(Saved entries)

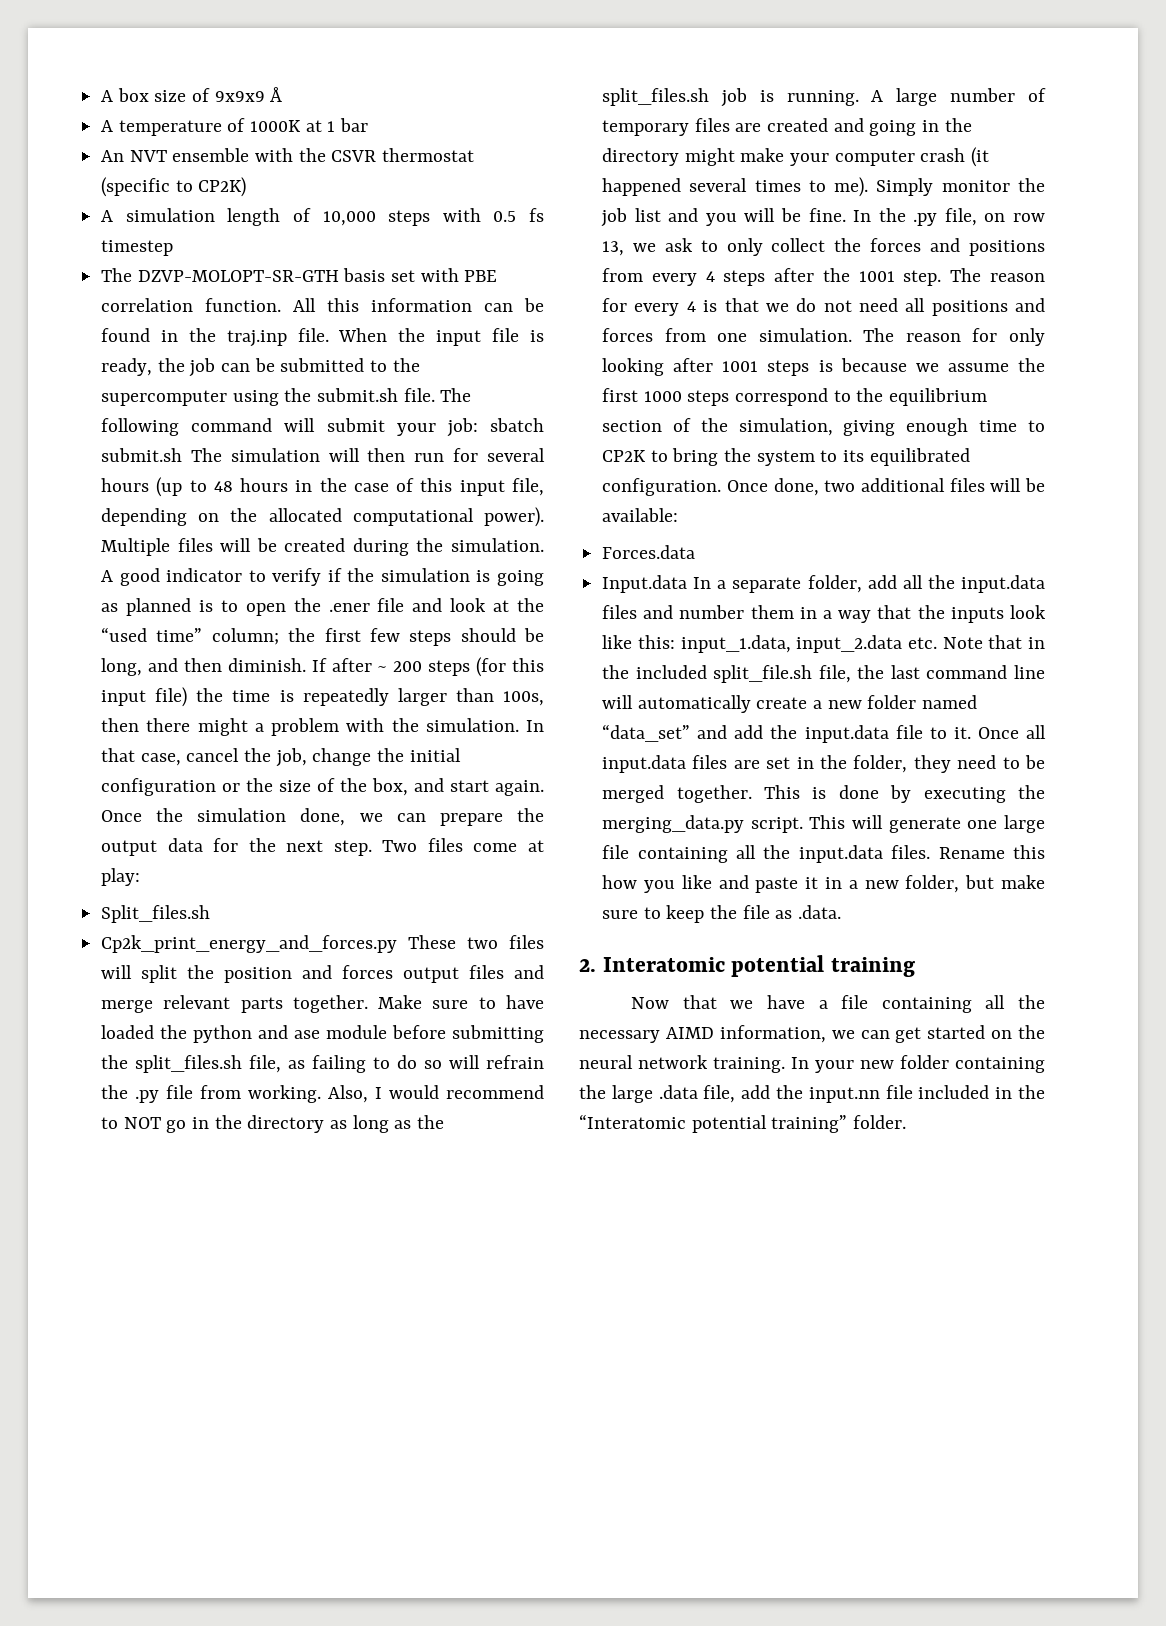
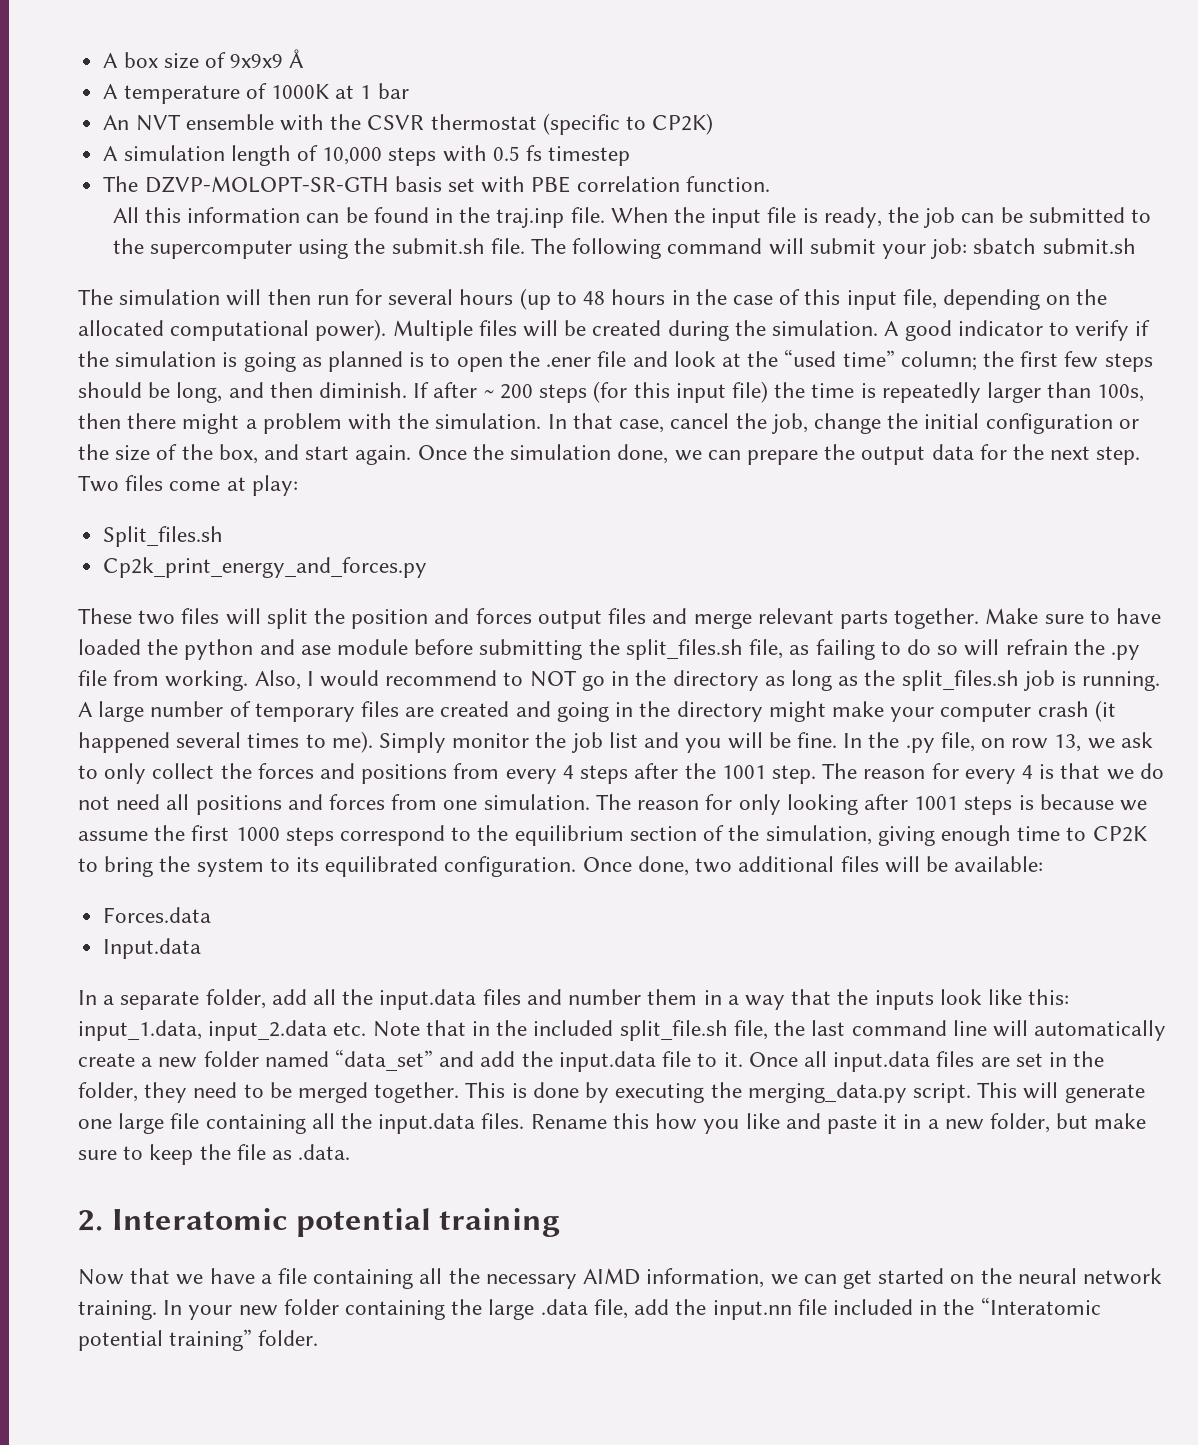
- The DZVP-MOLOPT-SR-GTH basis set with PBE correlation function. All this information can be found in the traj.inp file.
+ The DZVP-MOLOPT-SR-GTH basis set with PBE correlation function.
+ All this information can be found in the traj.inp file.
- The following command will submit your job: sbatch submit.sh The simulation will then run for several hours (up to 48 hours in the case of this input file, depending on the allocated computational power).
+ The following command will submit your job: sbatch submit.sh
+ The simulation will then run for several hours (up to 48 hours in the case of this input file, depending on the allocated computational power).
- Cp2k_print_energy_and_forces.py These two files will split the position and forces output files and merge relevant parts together.
+ Cp2k_print_energy_and_forces.py
+ These two files will split the position and forces output files and merge relevant parts together.
- Input.data In a separate folder, add all the input.data files and number them in a way that the inputs look like this: input_1.data, input_2.data etc. Note that in the included split_file.sh file, the last command line will automatically create a new folder named “data_set” and add the input.data file to it.
+ Input.data
+ In a separate folder, add all the input.data files and number them in a way that the inputs look like this: input_1.data, input_2.data etc. Note that in the included split_file.sh file, the last command line will automatically create a new folder named “data_set” and add the input.data file to it.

[Instructions to follow]
Only the text of the records belongs in your answer, repeated exactly; the pictures stay out.

[Result of this exercise]
- The DZVP-MOLOPT-SR-GTH basis set with PBE correlation function. All this information can be found in the traj.inp file.
+ The DZVP-MOLOPT-SR-GTH basis set with PBE correlation function.
+ All this information can be found in the traj.inp file.
- The following command will submit your job: sbatch submit.sh The simulation will then run for several hours (up to 48 hours in the case of this input file, depending on the allocated computational power).
+ The following command will submit your job: sbatch submit.sh
+ The simulation will then run for several hours (up to 48 hours in the case of this input file, depending on the allocated computational power).
- Cp2k_print_energy_and_forces.py These two files will split the position and forces output files and merge relevant parts together.
+ Cp2k_print_energy_and_forces.py
+ These two files will split the position and forces output files and merge relevant parts together.
- Input.data In a separate folder, add all the input.data files and number them in a way that the inputs look like this: input_1.data, input_2.data etc. Note that in the included split_file.sh file, the last command line will automatically create a new folder named “data_set” and add the input.data file to it.
+ Input.data
+ In a separate folder, add all the input.data files and number them in a way that the inputs look like this: input_1.data, input_2.data etc. Note that in the included split_file.sh file, the last command line will automatically create a new folder named “data_set” and add the input.data file to it.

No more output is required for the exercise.